13. Kamera kayıtlarına ilişkin olarak düzenlenen 3/1/2020 tarihli bilirkişi raporunda; polis memuru Y.Ç.nin başvurucuyu durdurduğunun, kolundan tutarak çektiğinin ve zemin kattaki Polis Merkezine götürdüğünün görüldüğü belirtilmiştir.
14. Başsavcılık 13/11/2020 tarihinde kovuşturma yapılmasına yer olmadığına karar vermiştir. Kararda; Adliyeye vatandaşların X-Ray cihazından, avukatların avukat girişinden geçerek girdiği, olay günü avukat girişindeki turnikenin arızalı olması sebebiyle başvurucunun engelli girişinden girdiği ve kamerada görüldüğü üzere cüzdanını gösterip yürümeye devam ettiği, Adliye girişinde yaşanan olayda şüphelinin görevli polis memuru olduğu, başvurucunun engelli kapısından girmesi sebebiyle kimliğini tekrar görmek istediği ancak müştekinin ikinci kez kimliğini göstermeyeceğini beyan ettiği, asıl olanın kimliğin ilgili kişiye ait olduğunun tespit edilebilir, denetime olanak verecek şekilde görevliye sunulması olduğundan tekrar kimlik gösterilmesinin talep edilmesi hâlinde denetime olanak verecek şekilde kimliğin ibraz edilmesinin gerekli olduğu belirtilmiştir. Başsavcılık başvurucunun kimliğini ibraz etmemesi karşısında kolluk personelinin eyleminin 4/7/1934 tarihli ve 2559 sayılı Polis Vazife ve Salâhiyet Kanunu'na uygun olduğunu, olayda hukuka uygunluk sebebinin bulunduğunu ve zor kullanma yetkisine sahip polis memurunun başvurucuya karşı görevinin gerektirdiği ölçü dışında kuvvet kullandığına yönelik delil bulunmadığını ifade etmiştir.

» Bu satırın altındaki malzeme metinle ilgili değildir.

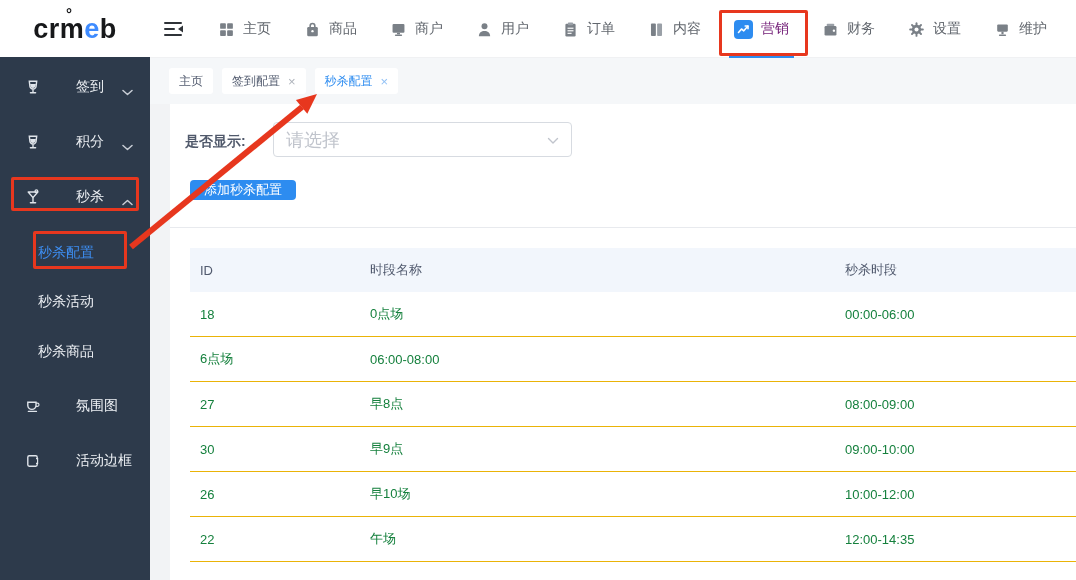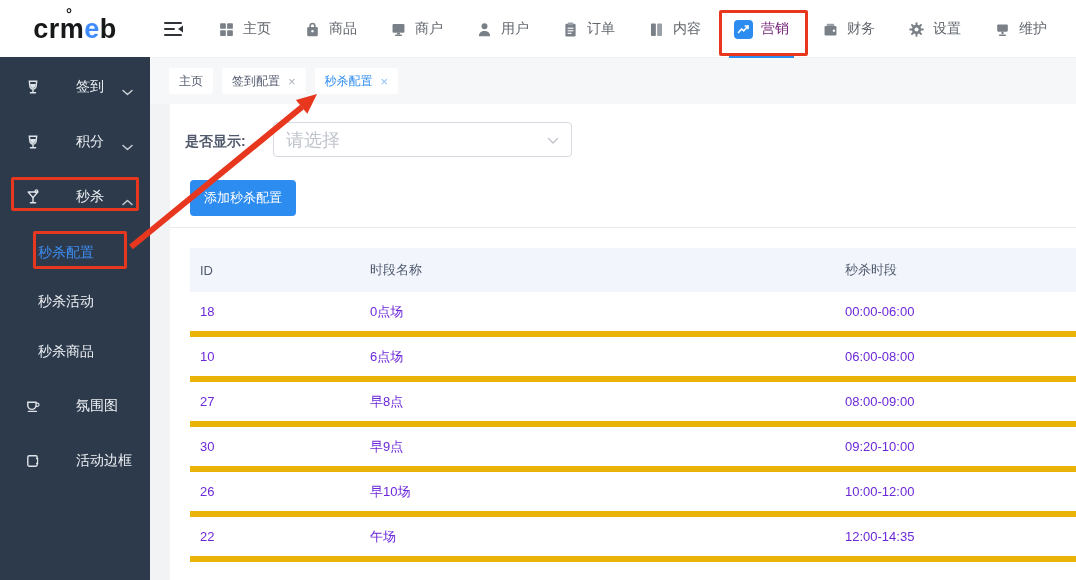"添加秒杀配置" #add-btn { height: 36px -> 20px }
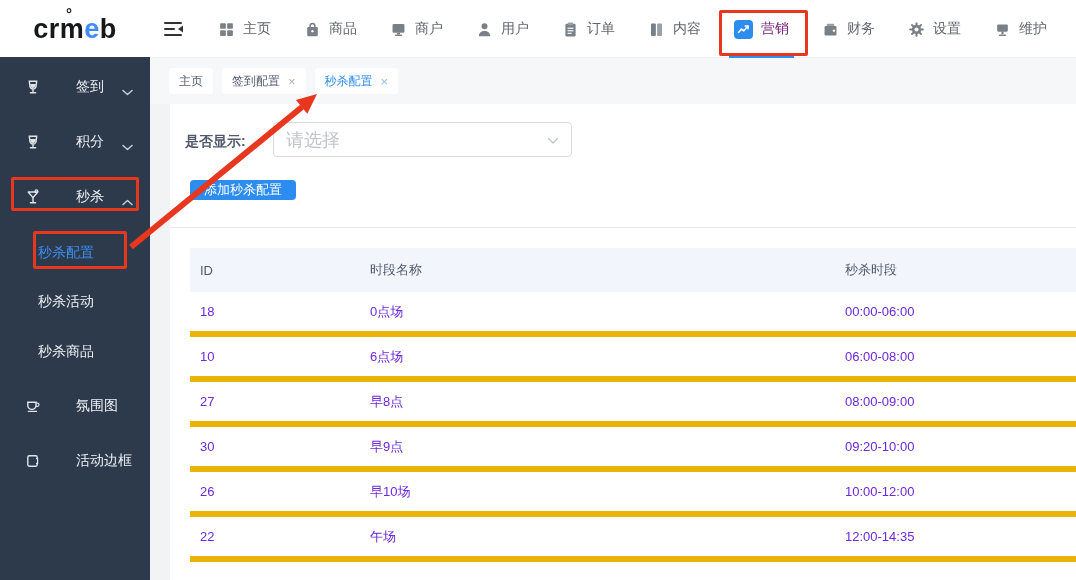"18" .tbody-row { border-bottom: 6px solid #eab308 -> 1px solid #eab308; color: #6d28d9 -> #15803d }
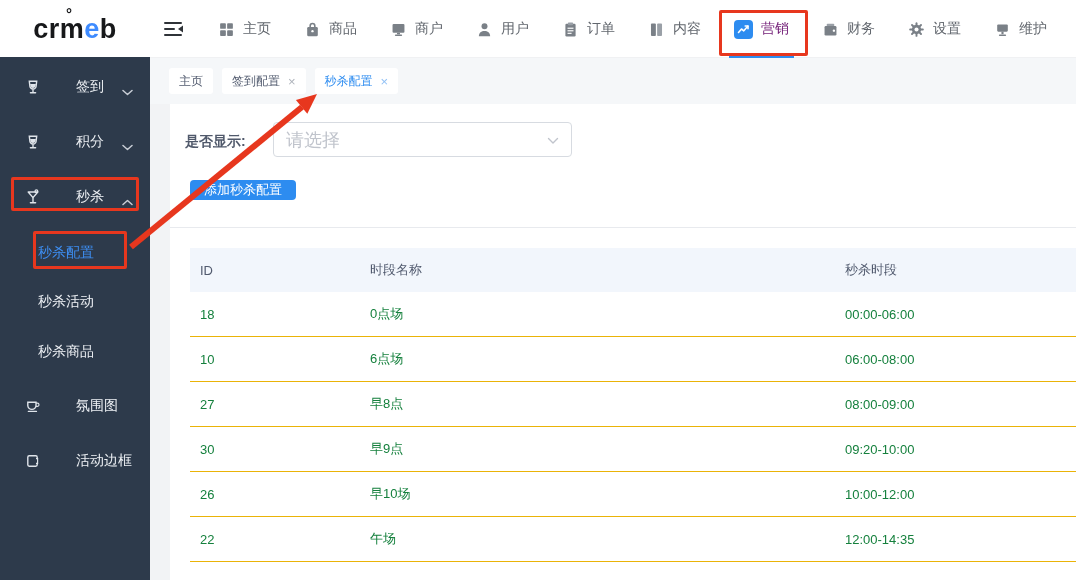"10" div { html: <div>10</div> -> none }
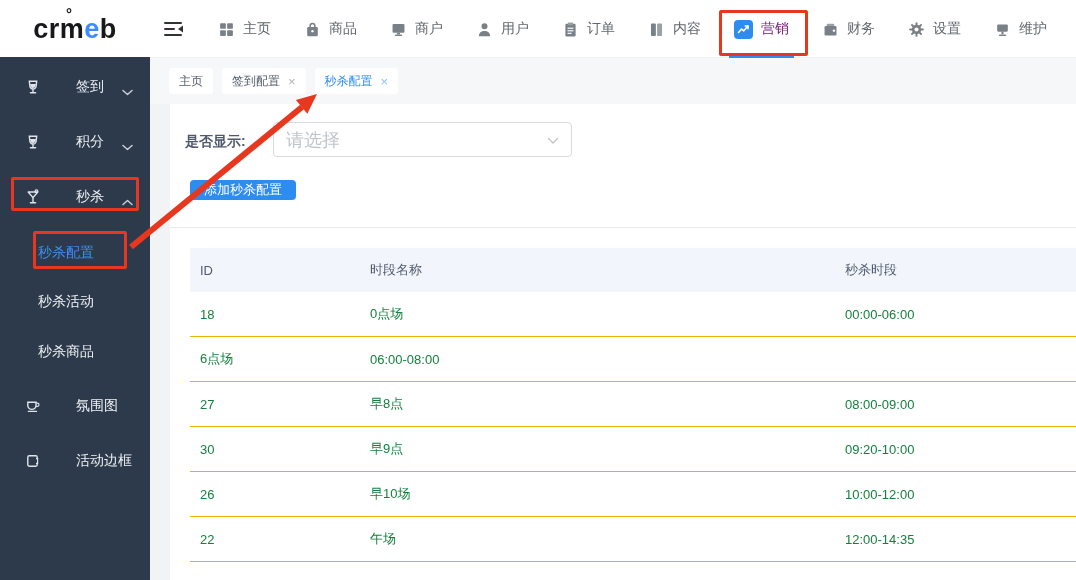"09:20-10:00" div { text: 09:20-10:00 -> 09:00-10:00 }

15. Başvurucu bu karara itiraz etmiştir. İtiraz dilekçesinde başvurucu; Adliyeye girerken önce avukat girişine yöneldiğini, buradaki turnikenin arızalı olduğunu görünce bu kez engelli giriş kapısına yönelerek kimliğini de göstermek suretiyle giriş yaptığını, buna dair Kamera Çözümleme Tutanağı ve bilirkişi raporunda açık tespitlerin yer aldığını, kapıdan uzaklaştıktan sonra polis memurunun kendisinden kapıyı kilitlemesini istediğini, tartışmanın da bundan sonra başladığını, olayda bir durdurma ve kimlik sorma olsaydı daha engelli giriş noktasına geldiğinde polis memurunun kimliği yeterince inceleyip tespit yaptıktan sonra geçişine izin vermesi gerektiğini oysa avukat kimliğini polis memurunun gördüğünü ve geçişine izin verdiğini, kapıyı kapatmaması nedeniyle yaşanan tartışma sonucunda özgürlüğünden yoksun bırakıldığını, polis memurunun fiilî durum ve keyfîlik oluşturacak şekilde davrandığını, dolayısıyla olayda bir durdurma ve kimlik sorma hâlinin değil yakalamanın mevcut olduğunu belirtmiştir. Başvurucu hakkında uygulanan yakalama işleminin 4/12/2004 tarihli ve 5271 sayılı Ceza Muhakemesi Kanunu'nda yakalama için öngörülen koşullar oluşmadığından hukuka uygun olmadığını ve hürriyetinin kanuna aykırı olarak tahdit edildiğini ileri sürmüştür. Başvurucu ayrıca durdurma için de kanunun öngördüğü makul sebep şartının somut olayda söz konusu olmadığını zira avukat girişindeki turnikenin arızalı olmasının akabinde engelli girişine gelerek kimliğini gösterip geçtikten sonra asansörlerin olduğu yere kadar ilerlediğini, bu aşamadan sonra polis memurunun kendisini durdurarak kimliğini tekrar incelemek istemesinin makul bir davranış olmadığını, polis memurunun makul davrandığının kabul edilebilmesi için engelli kapısına geldiğinde kimliğini göstermemiş olmasının ve bunun üzerine polis memurunun kendisini genel giriş kapısına yönlendirmesinin gerektiğini oysa bunu yapmadığını ifade etmiştir.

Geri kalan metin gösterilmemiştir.